======== Exercise inputs
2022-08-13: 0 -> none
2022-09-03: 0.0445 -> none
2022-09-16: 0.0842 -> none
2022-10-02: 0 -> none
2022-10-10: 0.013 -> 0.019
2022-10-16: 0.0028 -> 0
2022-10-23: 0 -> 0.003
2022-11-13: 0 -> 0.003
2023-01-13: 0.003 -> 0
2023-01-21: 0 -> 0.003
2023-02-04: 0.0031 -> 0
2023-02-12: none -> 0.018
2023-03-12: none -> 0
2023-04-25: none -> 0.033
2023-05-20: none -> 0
================
======== Exercise inputs
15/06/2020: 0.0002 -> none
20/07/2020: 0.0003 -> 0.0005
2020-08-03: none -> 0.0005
================
======== Exercise inputs
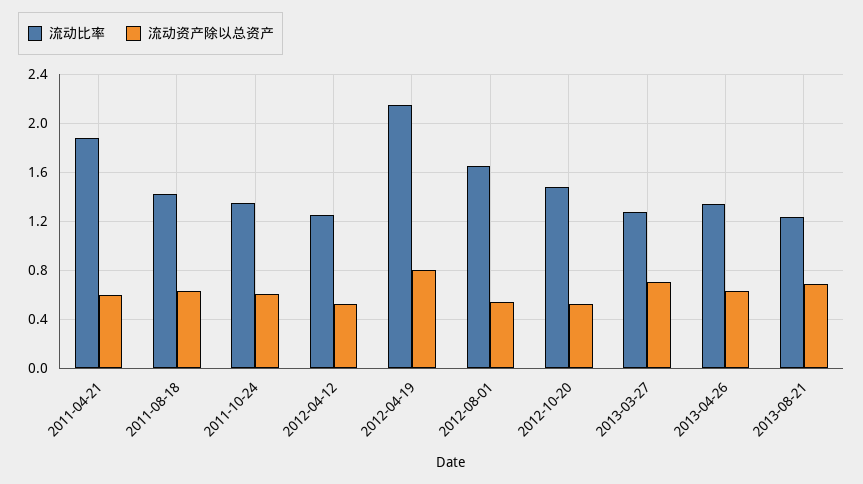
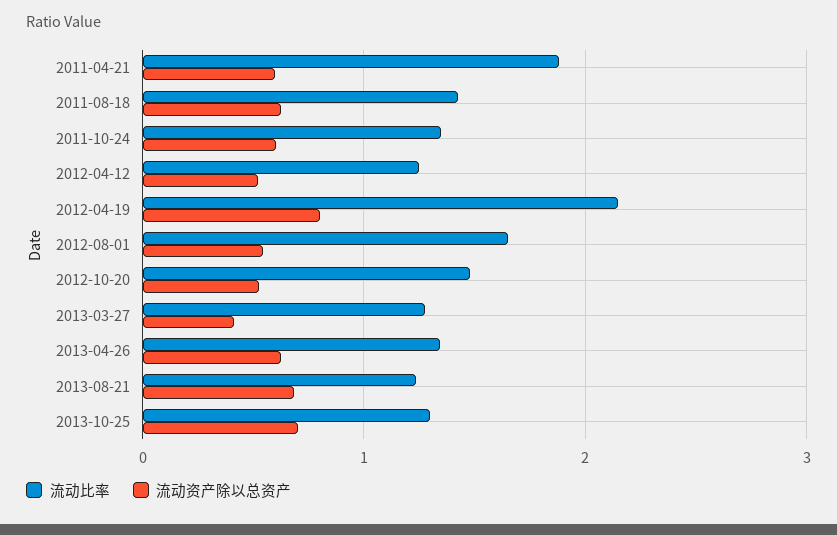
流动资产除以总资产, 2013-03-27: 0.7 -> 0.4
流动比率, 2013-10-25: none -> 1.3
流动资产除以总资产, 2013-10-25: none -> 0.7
================
**Work instructions**
Please, from the entries above, set down exactly the lines from the one containing "2022-09-16: 0.0842 -> none" through the one containing "2023-05-20: none -> 0", and only those.

**Answer box**
2022-09-16: 0.0842 -> none
2022-10-02: 0 -> none
2022-10-10: 0.013 -> 0.019
2022-10-16: 0.0028 -> 0
2022-10-23: 0 -> 0.003
2022-11-13: 0 -> 0.003
2023-01-13: 0.003 -> 0
2023-01-21: 0 -> 0.003
2023-02-04: 0.0031 -> 0
2023-02-12: none -> 0.018
2023-03-12: none -> 0
2023-04-25: none -> 0.033
2023-05-20: none -> 0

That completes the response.